Logran ganar a Allamand en las primarias, cuando para sorpresa de todos, la candidatura de Longueira se desploma al más puro estilo de la extinta Unión Soviética. La razón oficial, un cuadro depresivo que nadie logra explicarse razonablemente, en una persona que llevaba más de 30 años metido en la cosa política. Con este sustrato, vetado Allamand por parte de la UDI, emerge como candidata de última hora, también en un dos por tres, Evelyn. La nomenclatura de la UDI, los eternos coroneles, la proclamó entre gallos y medianoche.

Los resultados de la primera vuelta no hicieron sino confirmar lo que se temía. El premio de consuelo, lograr entrar a una segunda vuelta, con el paso de los días, y a medida que se aproxima la fecha, amenaza con ser más un castigo que un premio propiamente tal. Desde entonces, todo parecen manotazos de ciego. Desde la creación del observatorio judicial para ocultar las responsabilidades de gobierno en materia de seguridad ciudadana, hasta la invocación de catástrofes bíblicas si los evangélicos osaran votar por su contrincante.

La afonía de la que ha sido afectada, adportas de los debates con los que desde siempre ha soñado, no hace sino poner un broche de oro a lo que ha sido una campaña donde han sobrado las zancadillas desde la propia derecha. Emblemáticos candidatos de su sector que ganaron las elecciones parlamentarias, resuelven irse de vacaciones, dejándola al garete; o una candidatura presidencial más afín a su sector, Parisi, que la trata como una mujer “mala”, en contraposición a Michelle, a quien no duda en visualizar como una “dama”. Y un senador de la coalición que la respalda, que en la primera vuelta le negó su respaldo, ahora afirma que sus ideas de gobierno las ve más cercanas a la candidatura de la Nueva Mayoría. Y ahora, uno de los candidatos alternativos, Sfeir, entusiastamente, resuelve respaldar a Michelle en esta segunda vuelta.

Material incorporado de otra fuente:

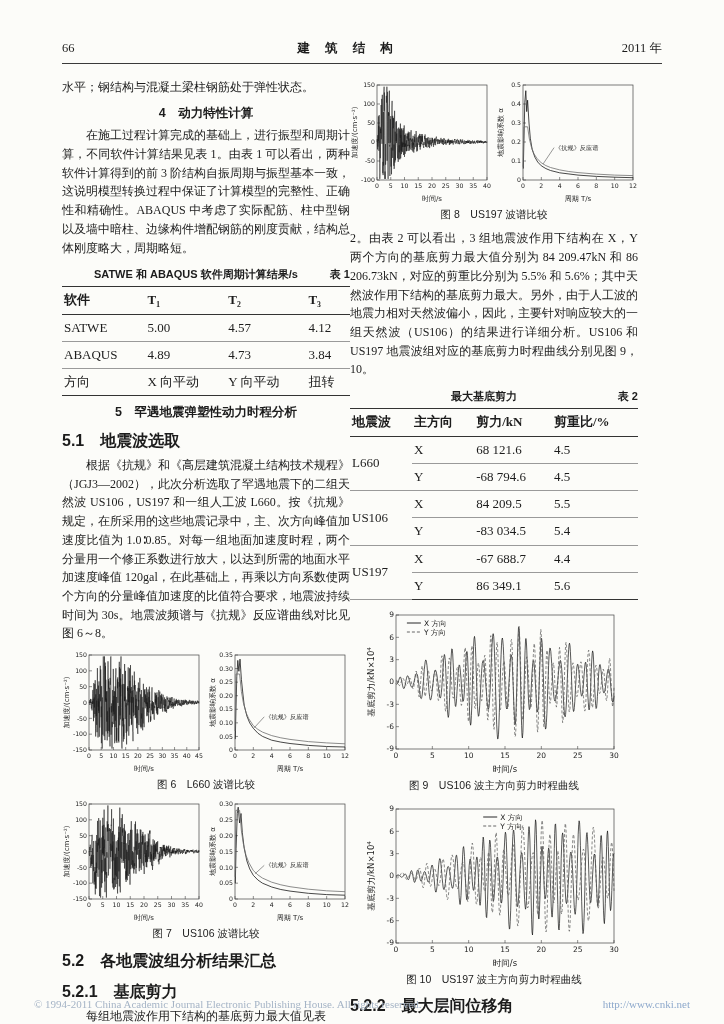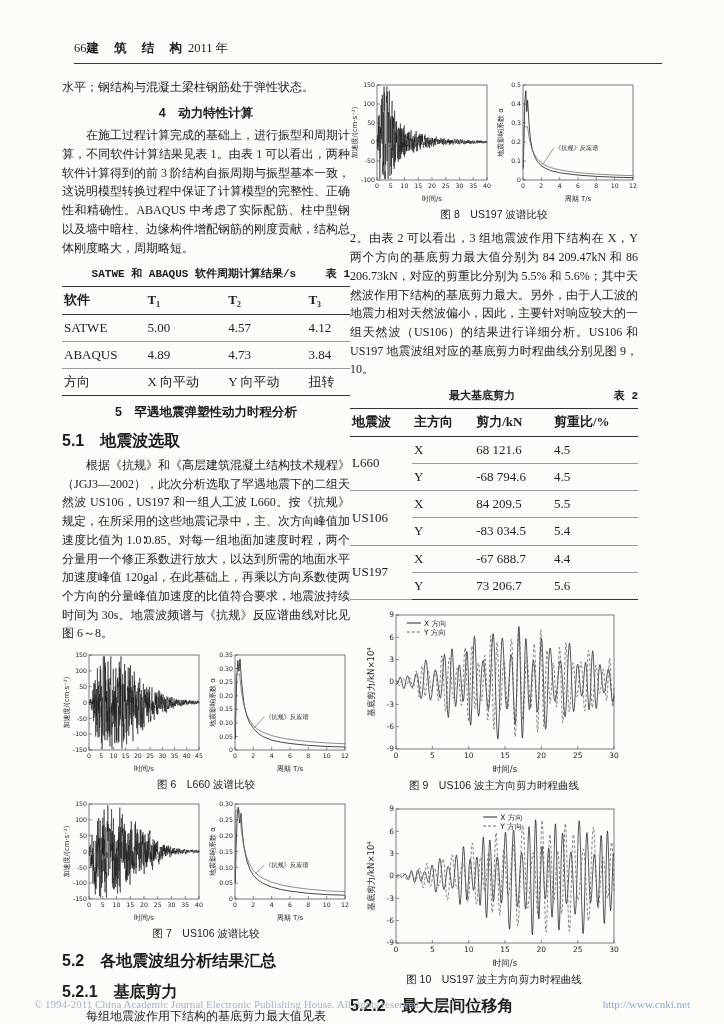--- a/index.html
+++ b/index.html
@@ -1,35 +1,35 @@
 <!DOCTYPE html>
 <html><head>
 <meta charset="utf-8">
 <style>
   *{box-sizing:border-box}
   html,body{margin:0;padding:0}
   body{width:724px;height:1024px;background:#fcfcf9;color:#1c1c1c;
        font-family:"Liberation Serif","DejaVu Serif",serif;position:relative;overflow:hidden}
 
-  .pg-header{position:absolute;top:40px;left:74px;right:62px;display:flex;
-             justify-content:flex-start;align-items:baseline;
+  .pg-header{position:absolute;top:40px;left:62px;right:62px;display:flex;
+             justify-content:space-between;align-items:baseline;
              border-bottom:1px solid #3a3a3a;padding-bottom:6px;font-size:12.5px}
   .pg-header .journal{letter-spacing:6px;font-weight:600}
 
   .content{position:absolute;top:78px;left:62px;right:62px;display:flex;}
   .col{width:288px;font-size:12px;line-height:1.56;text-align:justify}
 
   .para{margin:0}
   .ind{text-indent:2em}
   .h1{font-family:"Liberation Sans","DejaVu Sans",sans-serif;font-weight:700;
       font-size:12.5px;margin:7px 0 3px;text-align:center}
   .h2{font-family:"Liberation Sans","DejaVu Sans",sans-serif;font-weight:700;
       font-size:16px;margin:6px 0 2px;text-align:left}
 
-  .tbl-head{display:flex;align-items:baseline;font-family:Liberation Mono, monospace;
+  .tbl-head{display:flex;align-items:baseline;font-family:Liberation Sans, sans-serif;
             font-size:11px;font-weight:700;margin:9px 0 3px}
   .tbl-title{flex:1;text-align:center}
   .ptable{width:100%;border-collapse:collapse;font-size:13px;
           border-top:1.4px solid #333;border-bottom:1.4px solid #333;margin-bottom:6px}
   .ptable th{font-weight:600;border-bottom:1px solid #333;padding:3px 2px}
   .ptable td{border-bottom:0.6px solid #9a9a9a;padding:3px 2px}
   .ptable tr:last-child td{border-bottom:none}
 
   .figrow{display:flex;gap:4px;justify-content:center;margin-top:7px}
   .bigfig{display:flex;justify-content:center;margin-top:7px}
@@ -375,21 +375,21 @@
             <td>5.4</td>
           </tr>
           <tr>
             <td rowspan="2">US197</td>
             <td>X</td>
             <td>-67 688.7</td>
             <td>4.4</td>
           </tr>
           <tr>
             <td>Y</td>
-            <td>73 206.7</td>
+            <td>86 349.1</td>
             <td>5.6</td>
           </tr>
         </tbody>
       </table>
 
     <div class="bigfig">
       <svg width="256" height="168">
           <rect x="30" y="8" width="218" height="134" fill="none" stroke="#444" stroke-width="0.7"></rect>
           <line x1="30" y1="142" x2="30" y2="139" stroke="#444" stroke-width="0.6"></line>
           <text x="30" y="151" font-size="7.5" text-anchor="middle">0</text>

La derecha, como dando por perdida la elección, sin pudor alguno, ya está levantando candidatos para la elección presidencial de cuatro años más. La única incertidumbre que aparece en el horizonte sería el del nivel de abstención. Un alto nivel de abstención si bien no deslegitima al ganador, lo debilita porque lo hace menos representativo de la totalidad de la población. De allí que un gobierno que emerge con una mayoría absoluta con bajo nivel de abstención, lo hace debidamente empoderado para implementar las transformaciones que el país pueda estar demandando.